Loosely related to the topic is the field of automatic generation of narratives (cf.
STORYBOOK (Callaway, 2000), a narrative prose generation system retelling variants
of the same story, or Narrator (Theune et al., 2006)). However, these systems have no
user-dialog interface that lets the student build sentences.
6 Conclusions
Summing up, we developed a virtual writing conference based on generation
technology. We base feedback on the output of a natural language generation system
that provides all paraphrases.
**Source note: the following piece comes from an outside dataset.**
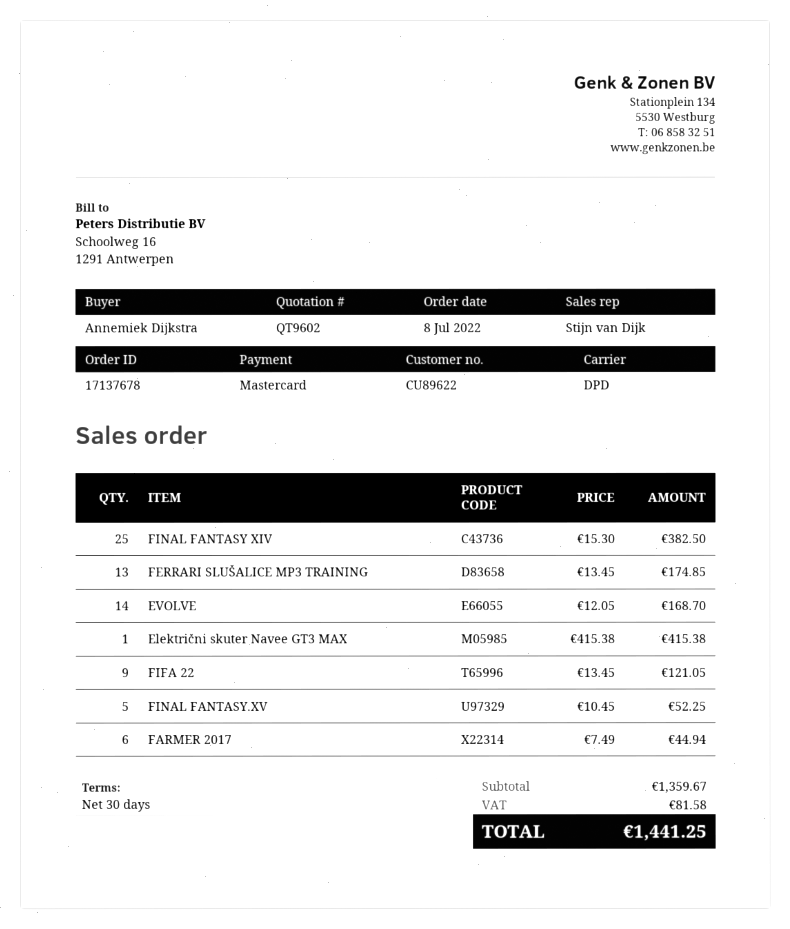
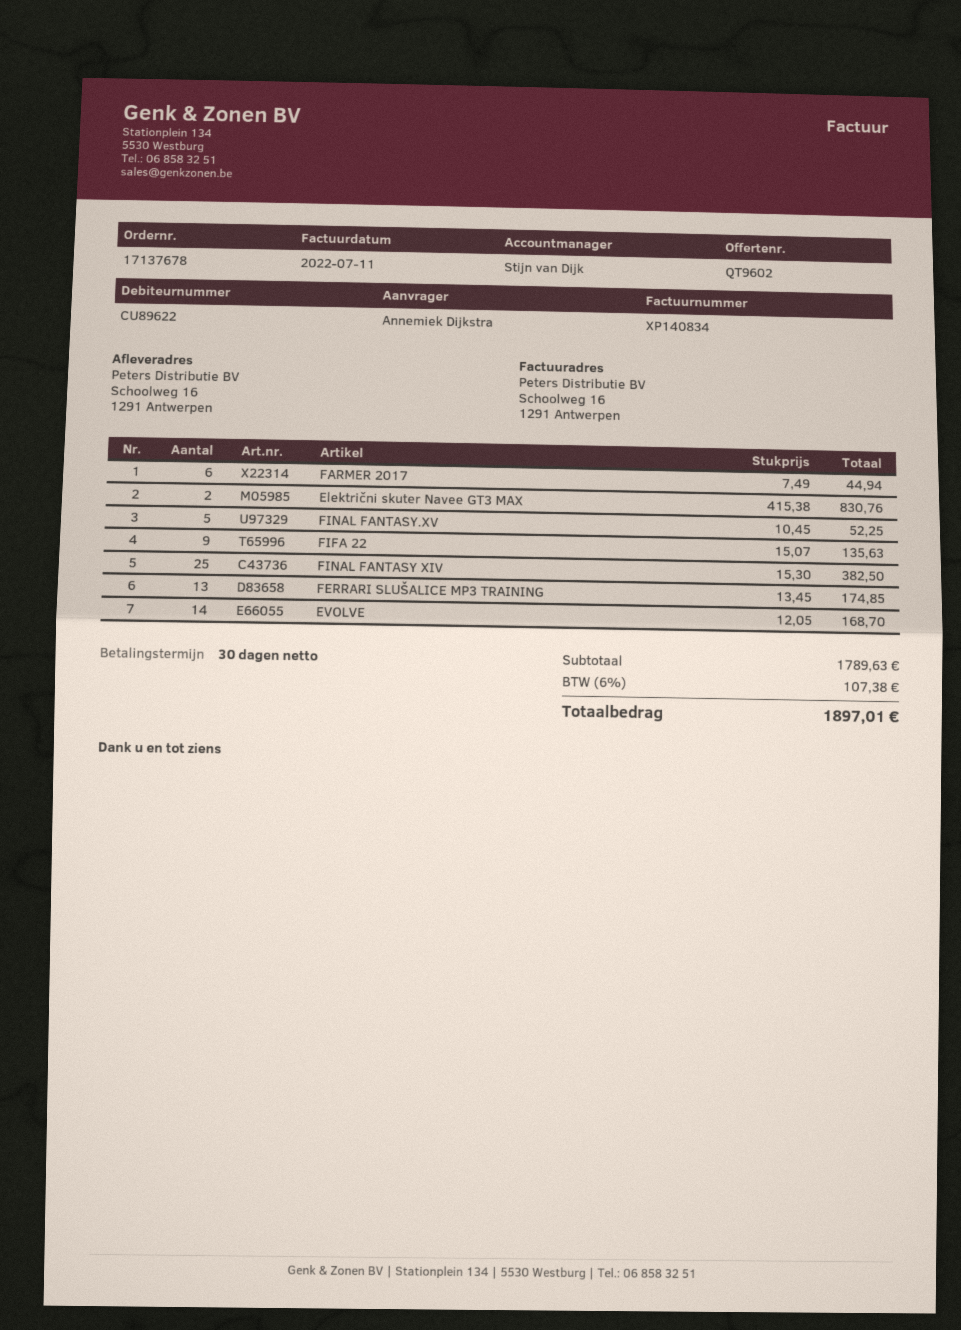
Električni skuter Navee GT3 MAX: 1 x 415.38 = 415.38 -> 2 x 415.38 = 830.76
FIFA 22: 9 x 13.45 = 121.05 -> 9 x 15.07 = 135.63
subtotal: 1359.67 -> 1789.63
tax: 81.58 -> 107.38
total: 1441.25 -> 1897.01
We apply parsing technology only in the teacher mode,
where it helps teachers to encode new stories in a simple manner.
Presently, we are making the Sentence Fairy “student-proof” in preparation for a
system evaluation with third/fourth-grade elementary schoolers. In the near future, we
will develop exercises concerning the conversion between direct and indirect speech.
We deemed such exercises highly desirable when we analyzed a corpus of
transliterated handwritten essays by 4th-graders.
In the longer run, we hope to develop a system capable of automatically generating
grammar instructions tailored to systematic errors in Sentence Fairy in an integrated
manner by starting grammar teaching exercises triggered by special errors (e.g., a
concrete malrule number) in the sentence combining exercises. PGW can run a
visualization mode for the sentence construction process (cf. the COMPASS system,
which does sentence combining for purely syntactically encoded trees (Harbusch et
al., 2007)). This system could be activated in a Sentence Fairy session. We would like
to evaluate the learning success of such a combined mode in order to prove the claim
by Mellon (1969), who has shown in empirical studies that writing instruction as well as
grammar teaching yield better results when trained in an integrated manner than when
trained in isolation.
Another direction in which we could expand the virtual writing conference idea is
L2-learning for learners of varying age. The kernel system could be more or less the
same. However, an appropriate surface system with elaborate motivation and grading
devices would have to be added to our first prototype.